┏━━
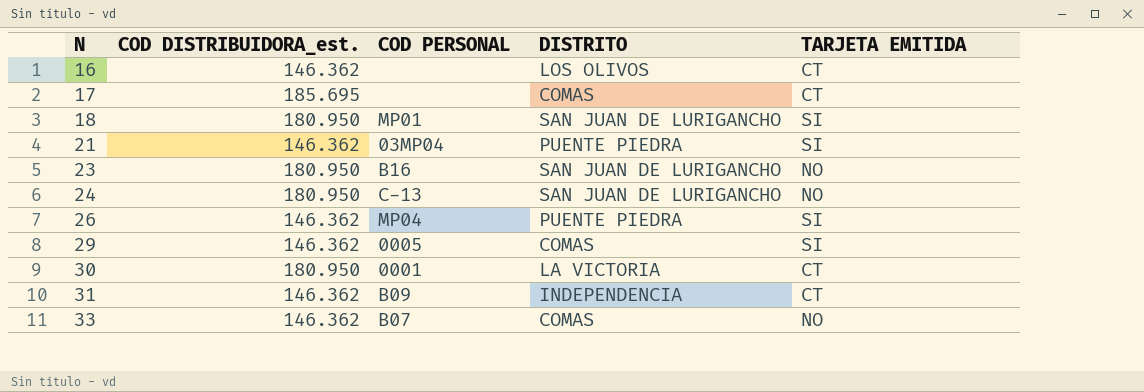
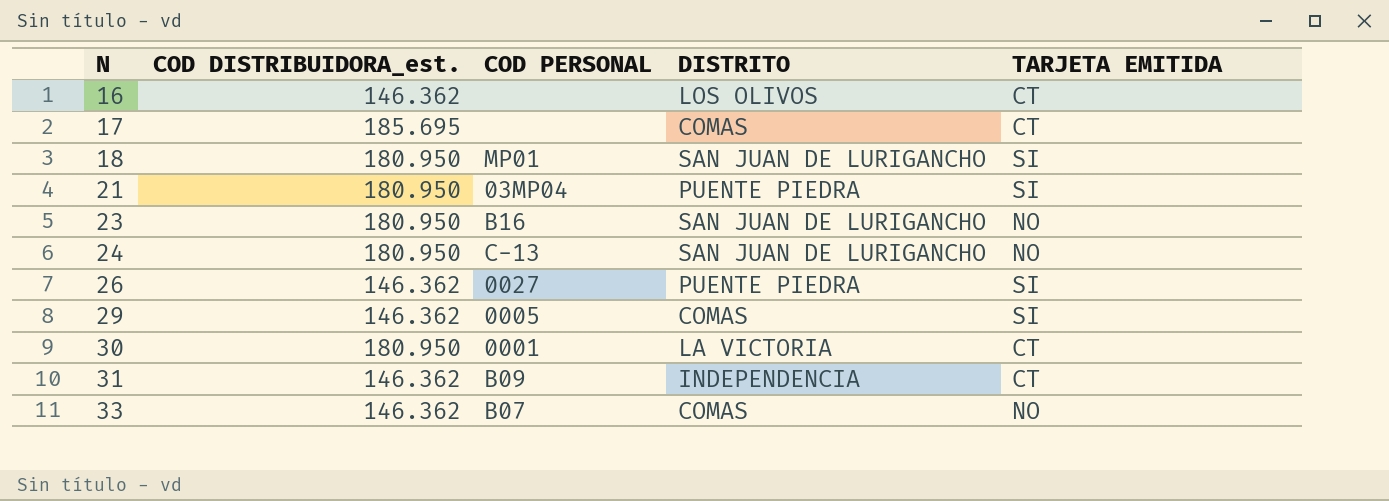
21 | COD DISTRIBUIDORA_est.: 146.362 -> 180.950
26 | COD PERSONAL: MP04 -> 0027

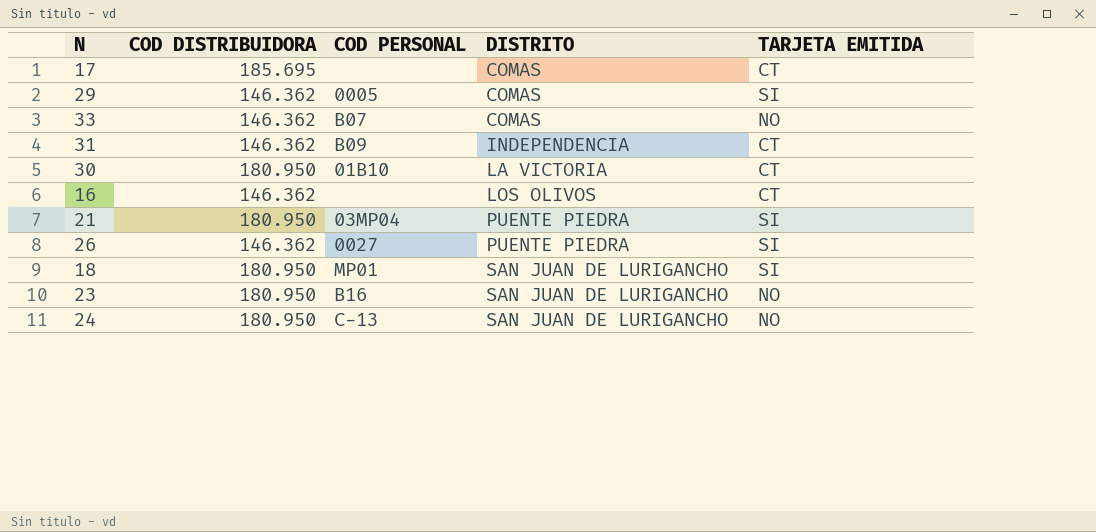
row order: N ascending -> DISTRITO ascending
column name: COD DISTRIBUIDORA_est. -> COD DISTRIBUIDORA
30 | COD PERSONAL: 0001 -> 01B10

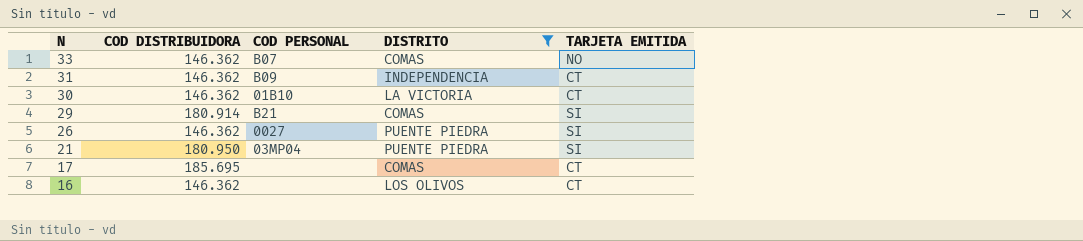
filter: none -> DISTRITO != SAN JUAN DE LURIGANCHO
row order: DISTRITO ascending -> N descending
30 | COD DISTRIBUIDORA: 180.950 -> 146.362
29 | COD DISTRIBUIDORA: 146.362 -> 180.914
29 | COD PERSONAL: 0005 -> B21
┗━━
**What to do**
Please return only the lines from the one with "row order: DISTRITO ascending -> N descending" through the end of the listing, each exactly as written, first and last included.

**Result**
row order: DISTRITO ascending -> N descending
30 | COD DISTRIBUIDORA: 180.950 -> 146.362
29 | COD DISTRIBUIDORA: 146.362 -> 180.914
29 | COD PERSONAL: 0005 -> B21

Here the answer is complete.